Louise Nevelson is in European undervalued artist, who made assemblages from left over materials and who was not that well known some 30 years ago. She had her exhibitions and retrospectives, but only since a few decades her works appear at auctions and in group exhibitions by Abstract expressionists. Stil she had a loyal following of admirers in the Netherlands and Belgium. In Belgium she even had a solo exhibition in the Paleis voor Schone Kunsten in 197 and you can visit one of the large works at the Centre Pompidou museum in Metz, but for the most of us in Europe this artist was a mystery….(and still is). The case in the US was a total different one. She was recognized as one of the most important sculptors from the 20th century from the early 60’s and onwards.
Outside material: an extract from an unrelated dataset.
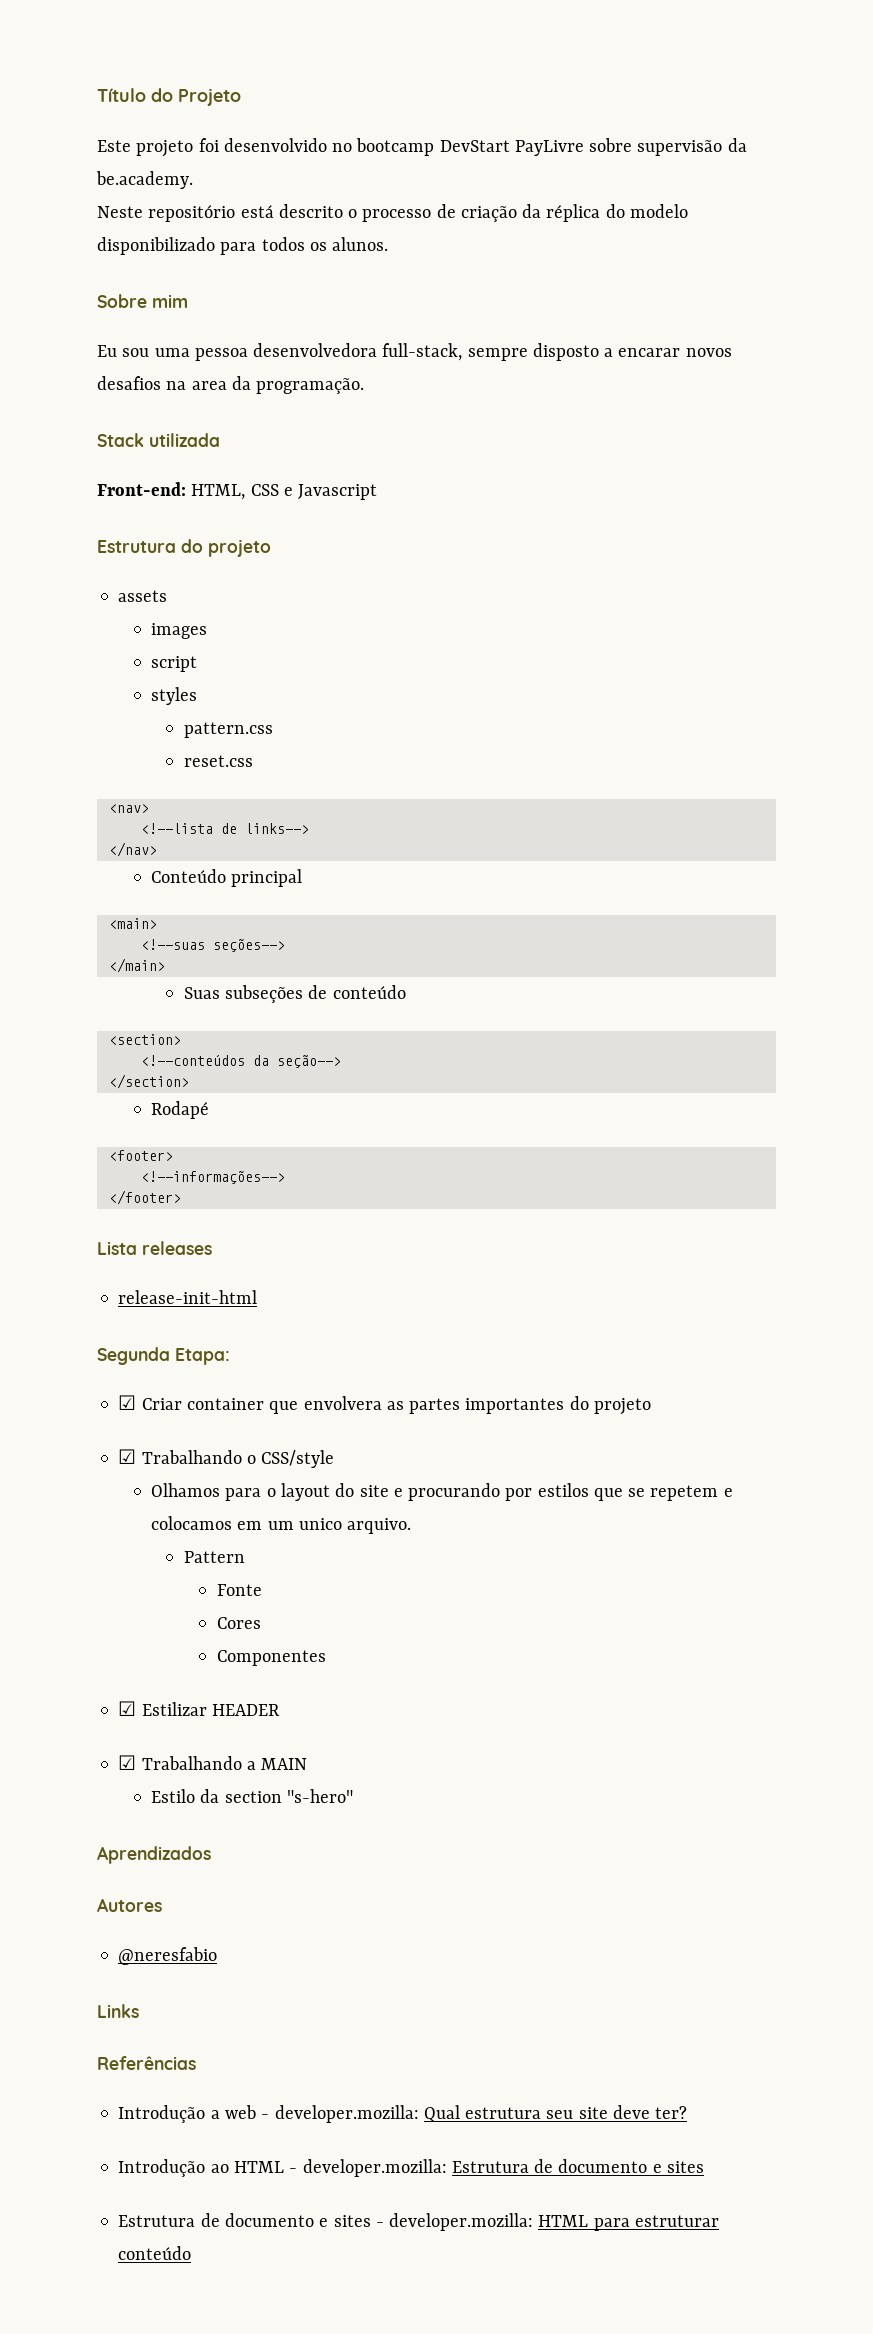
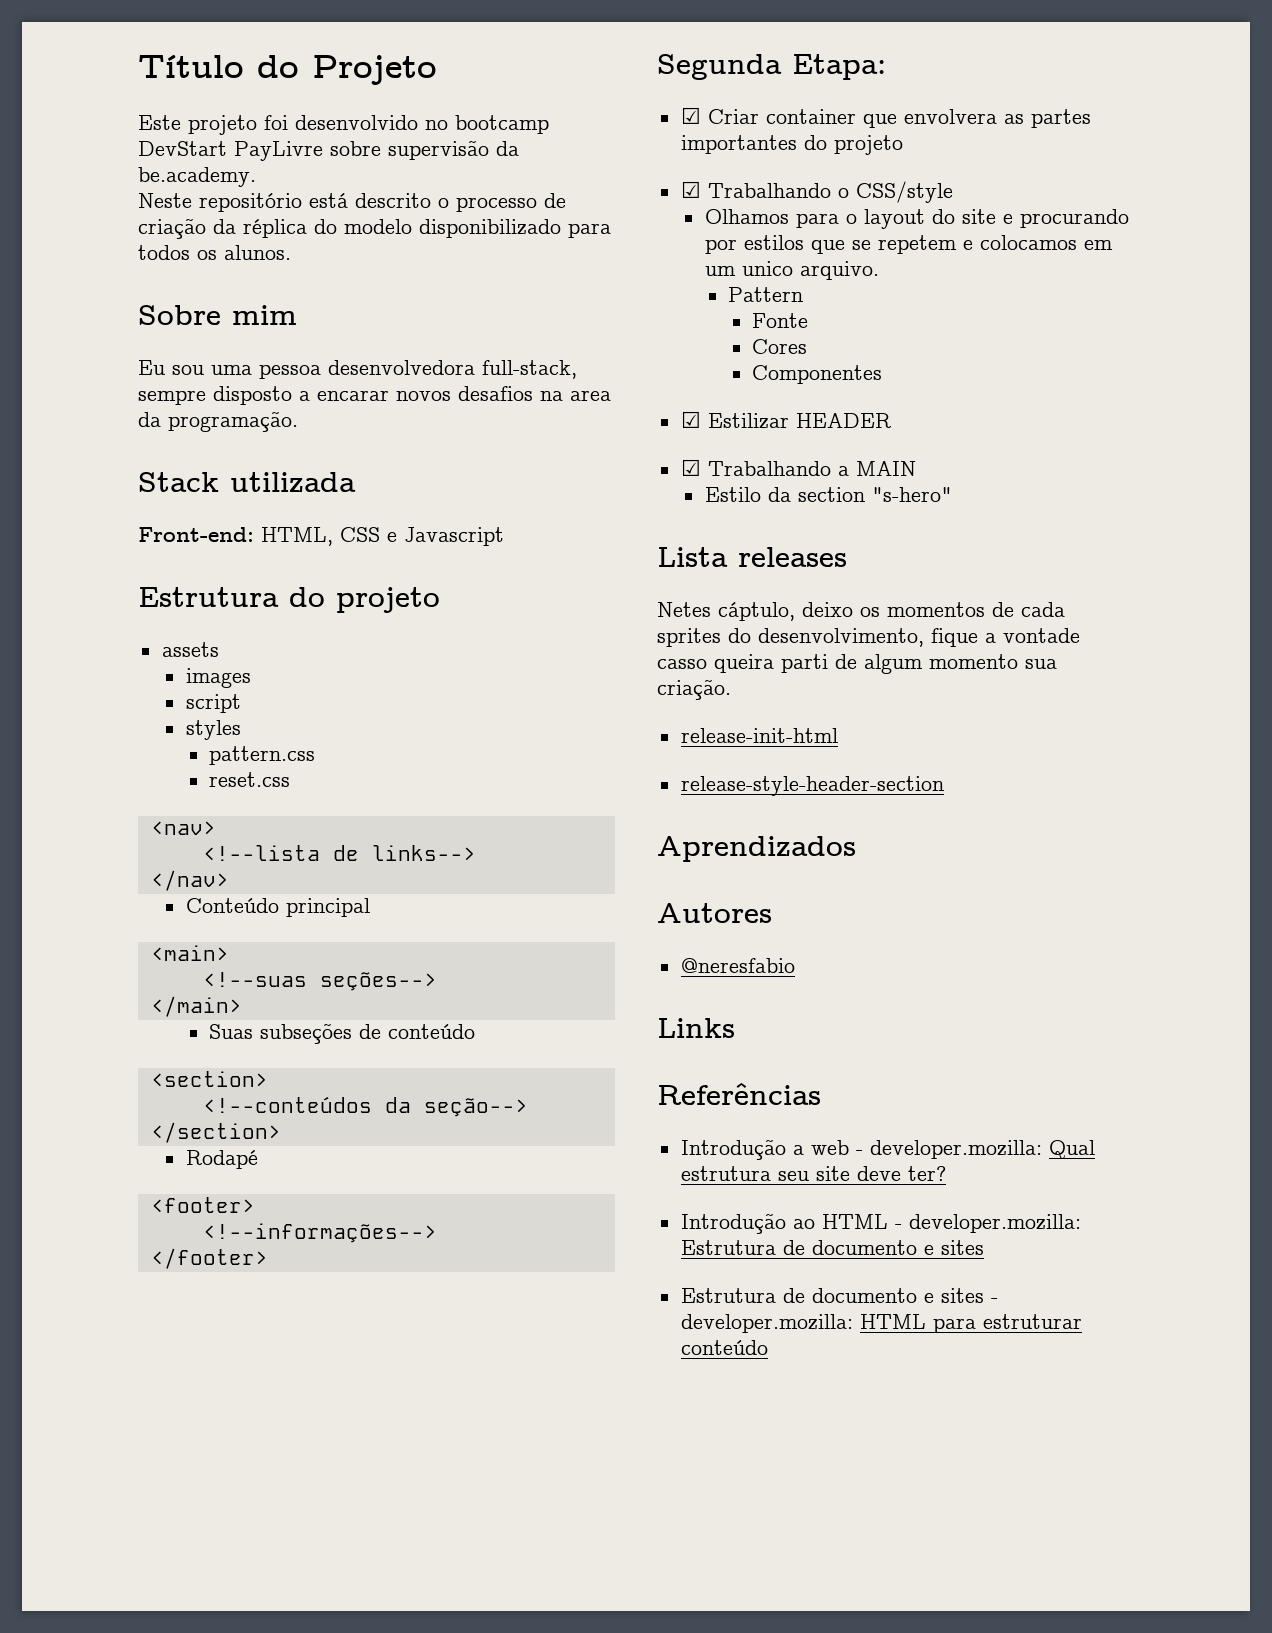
[97,1241,212,1255] [118,1290,258,1304] // Lista releases // release-init-html -> (268, 1258) none
(353, 1796) none -> [657,547,847,567] [657,602,1065,621] [657,628,1080,647] [657,654,1057,674] [657,679,731,700] [680,728,838,743] [680,776,944,796] // Lista releases // Netes cáptulo, deixo os momentos de cada sprites do desenvolvimento, fique a vontade casso queira parti de algum momento sua criação. // release-init-html // release-style-header-section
Major museums began purchasing Nevelson’s wall sculptures in the late 1950s, and she was included in the landmark “Sixteen Americans” exhibition at New York’s Museum of Modern Art in 1959. In the following decades she earned commissions for large-scale sculptures from institutions such as Princeton University (Atmosphere and Environment X, 1969), the Massachusetts Institute of Technology (Transparent Horizon, 1975), and the Philadelphia Federal Courthouse (Bicentennial Dawn, 1976). In 1967 the first major retrospective of her work was presented at the Whitney Museum of American Art in New York City. During the 1970s and ’80s Nevelson expanded the variety of materials used in her sculptures, incorporating objects made of aluminum, Plexiglas, and Lucite. Not until she was in her 60s did Nevelson win recognition as one of the foremost sculptors of the 20th century.